== Work order ==
Give the data back exactly. Leave out any images.
◆ ◆ ◆ ◆ ◆ ◆ ◆
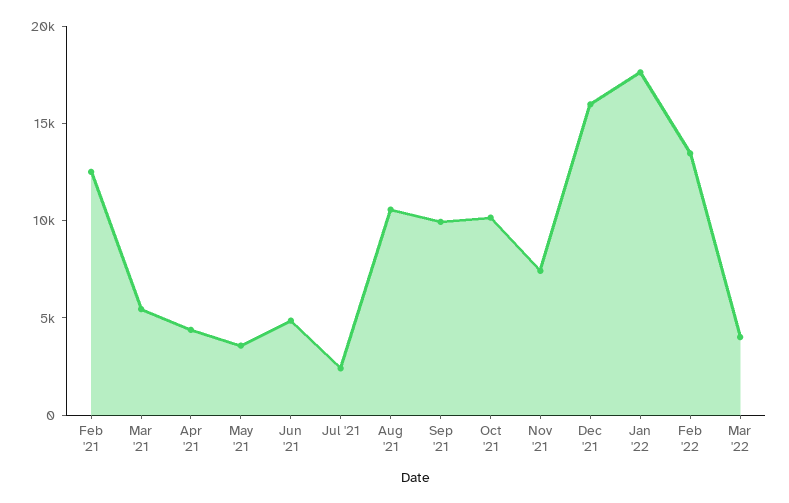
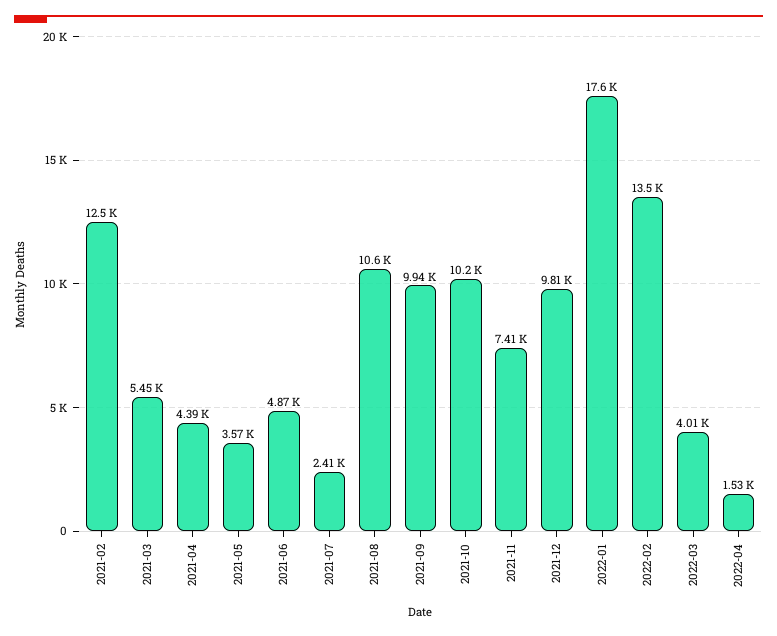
Dec '21: 16000 -> 9810
2022-04: none -> 1530

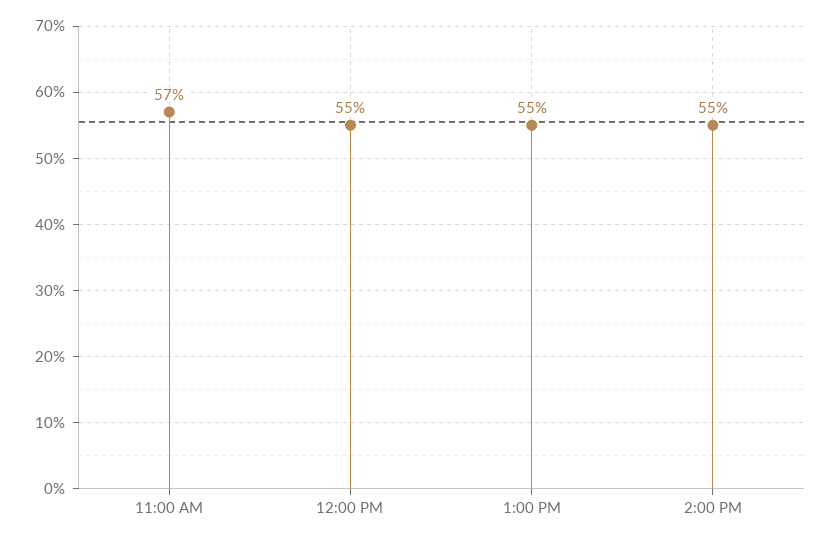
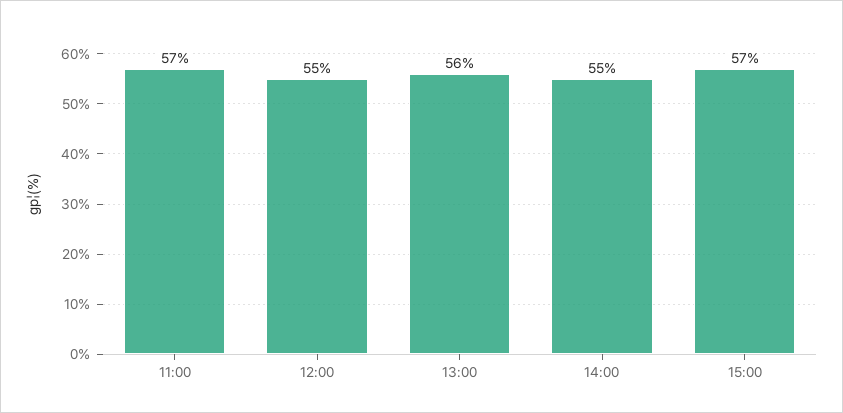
1:00 PM: 55 -> 56
15:00: none -> 57

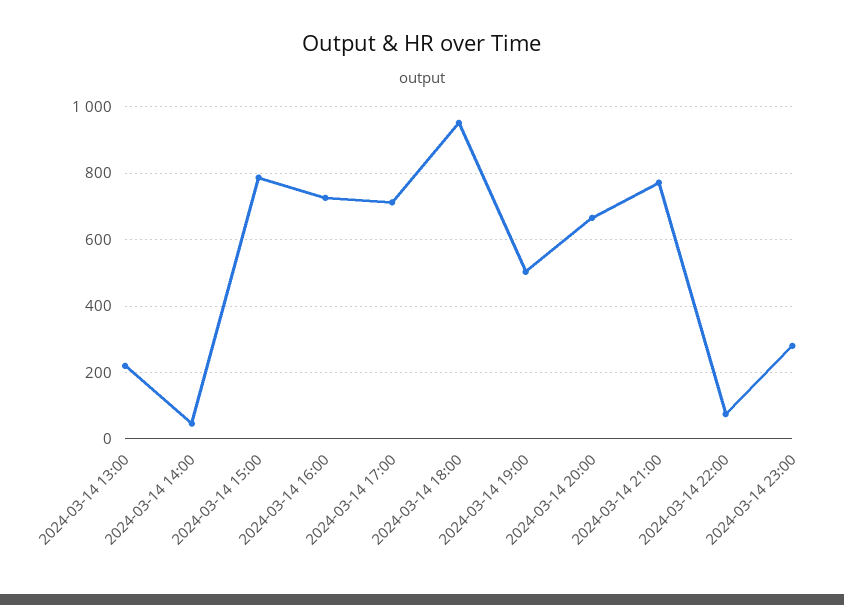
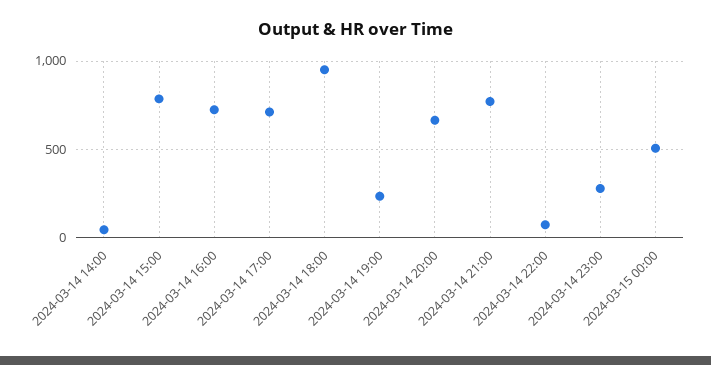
2024-03-14 13:00: 220 -> none
2024-03-14 19:00: 500 -> 250
2024-03-15 00:00: none -> 500

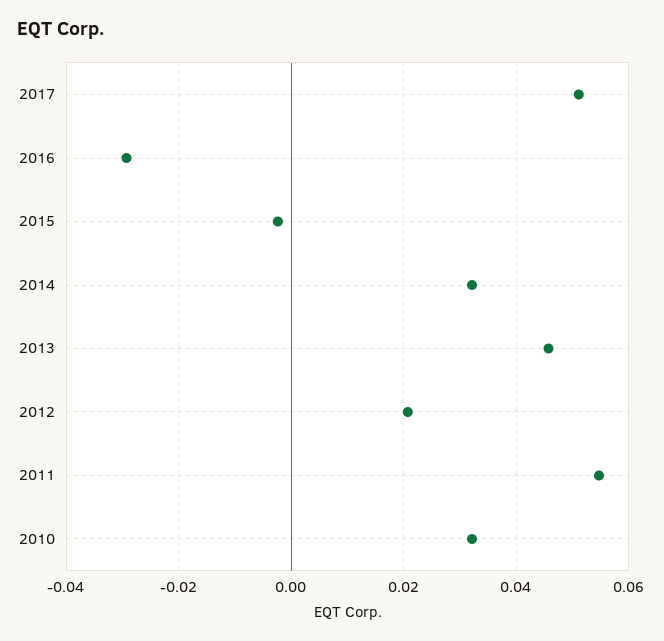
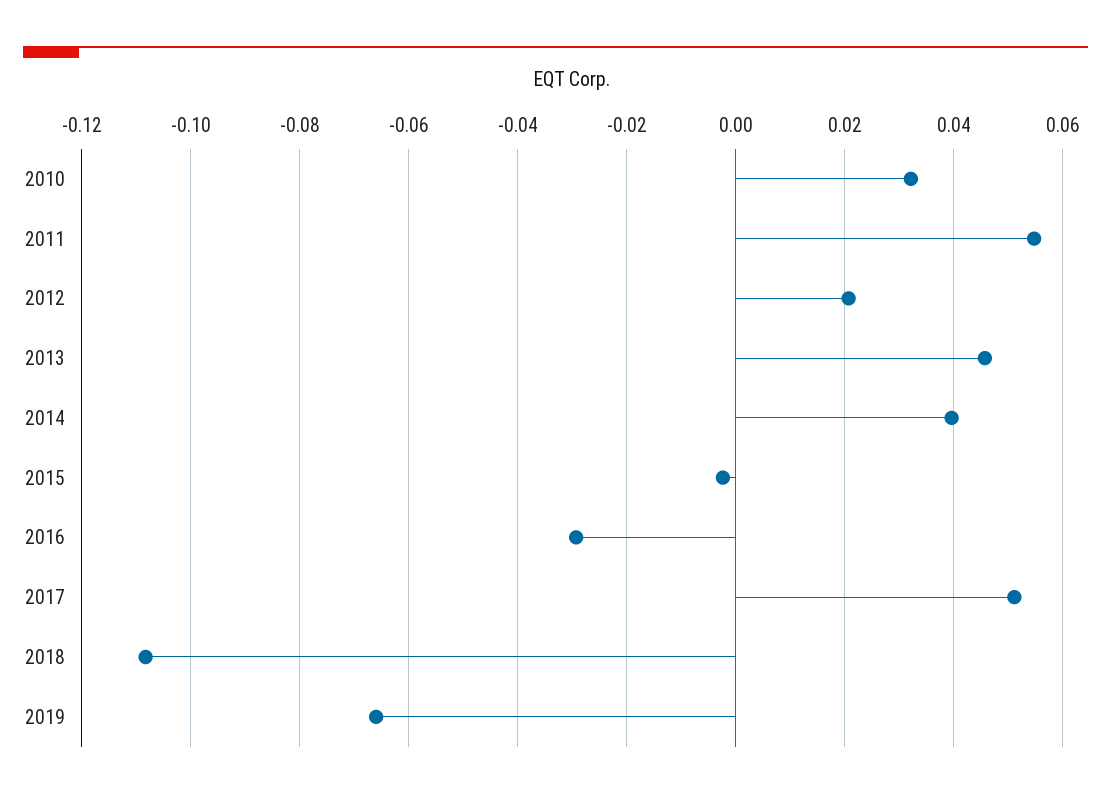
2014: 0.032 -> 0.04
2018: none -> -0.108
2019: none -> -0.066

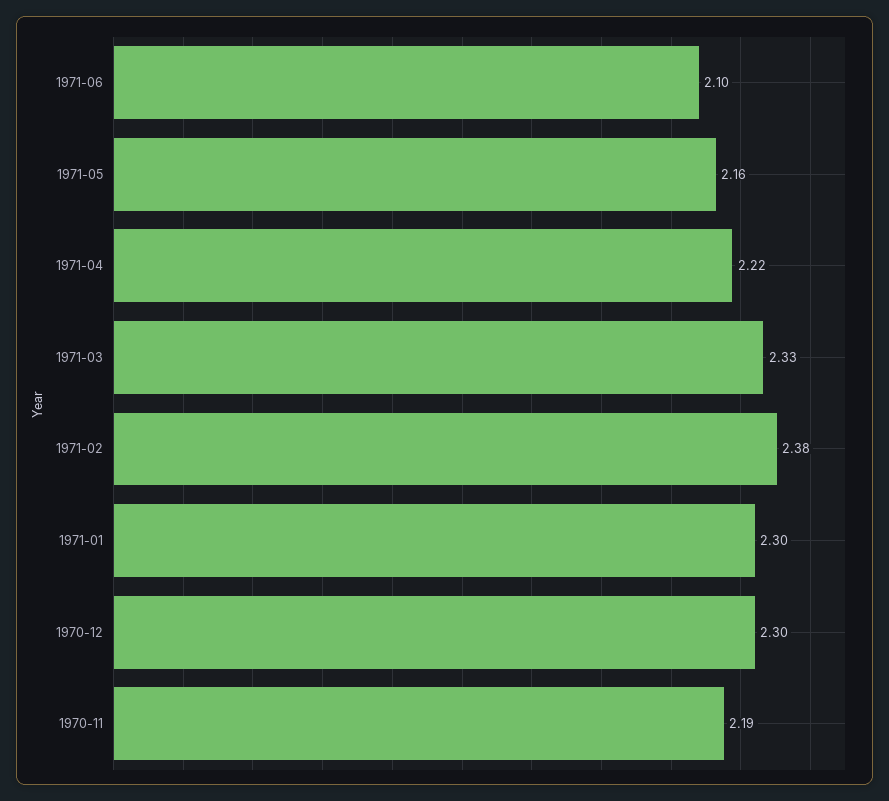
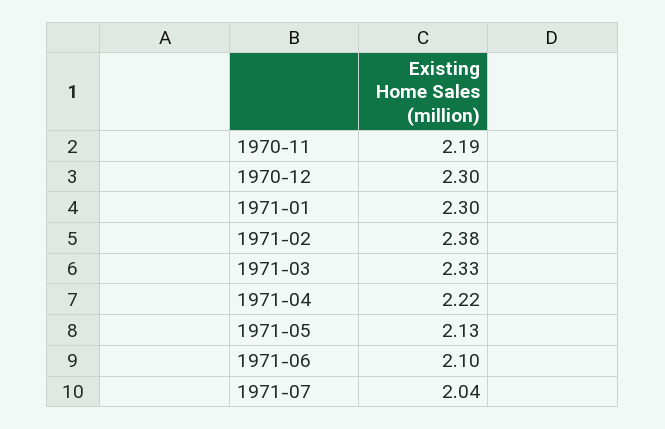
1971-05: 2.16 -> 2.13
1971-07: none -> 2.04

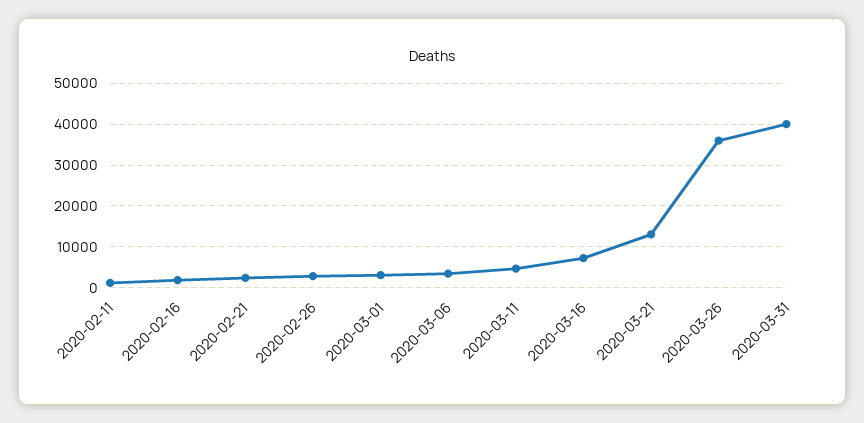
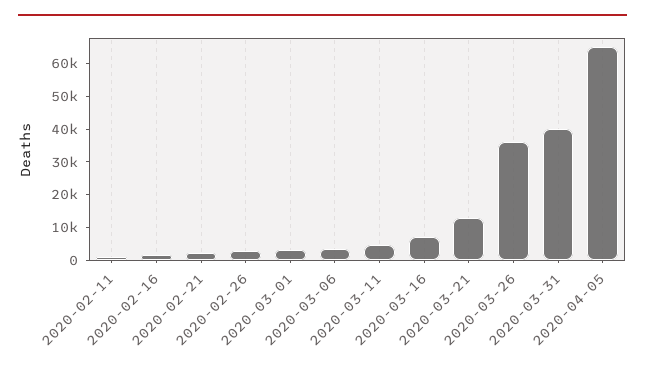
2020-04-05: none -> 65000

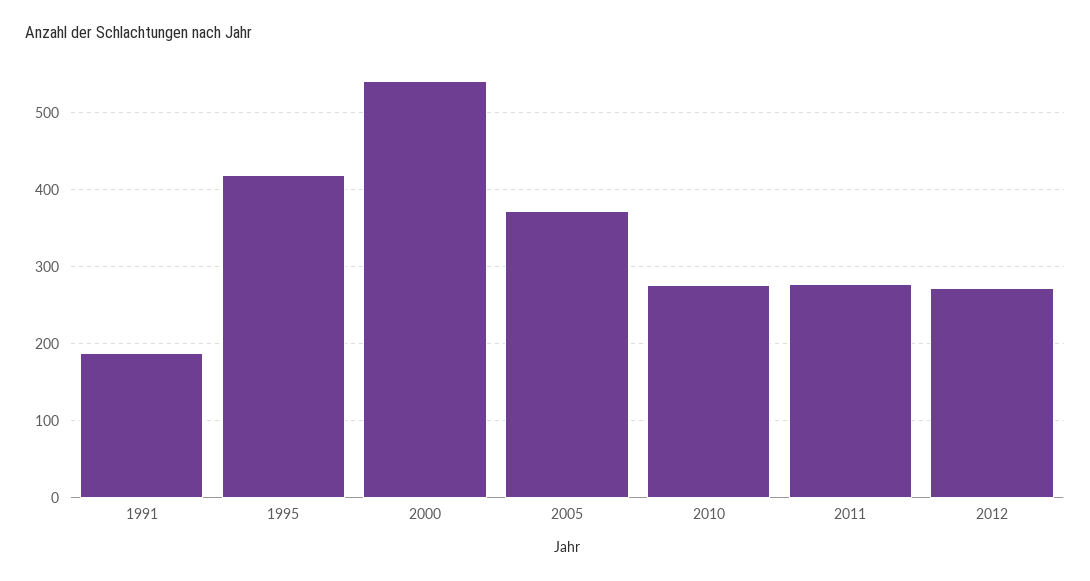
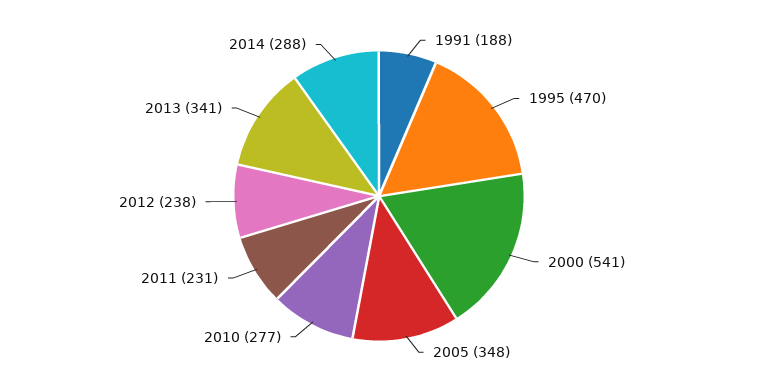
1995: 420 -> 470
2005: 370 -> 348
2011: 280 -> 231
2012: 270 -> 238
2013: none -> 341
2014: none -> 288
◆ ◆ ◆ ◆ ◆ ◆ ◆
== Written response ==
Dec '21: 16000 -> 9810
2022-04: none -> 1530

1:00 PM: 55 -> 56
15:00: none -> 57

2024-03-14 13:00: 220 -> none
2024-03-14 19:00: 500 -> 250
2024-03-15 00:00: none -> 500

2014: 0.032 -> 0.04
2018: none -> -0.108
2019: none -> -0.066

1971-05: 2.16 -> 2.13
1971-07: none -> 2.04

2020-04-05: none -> 65000

1995: 420 -> 470
2005: 370 -> 348
2011: 280 -> 231
2012: 270 -> 238
2013: none -> 341
2014: none -> 288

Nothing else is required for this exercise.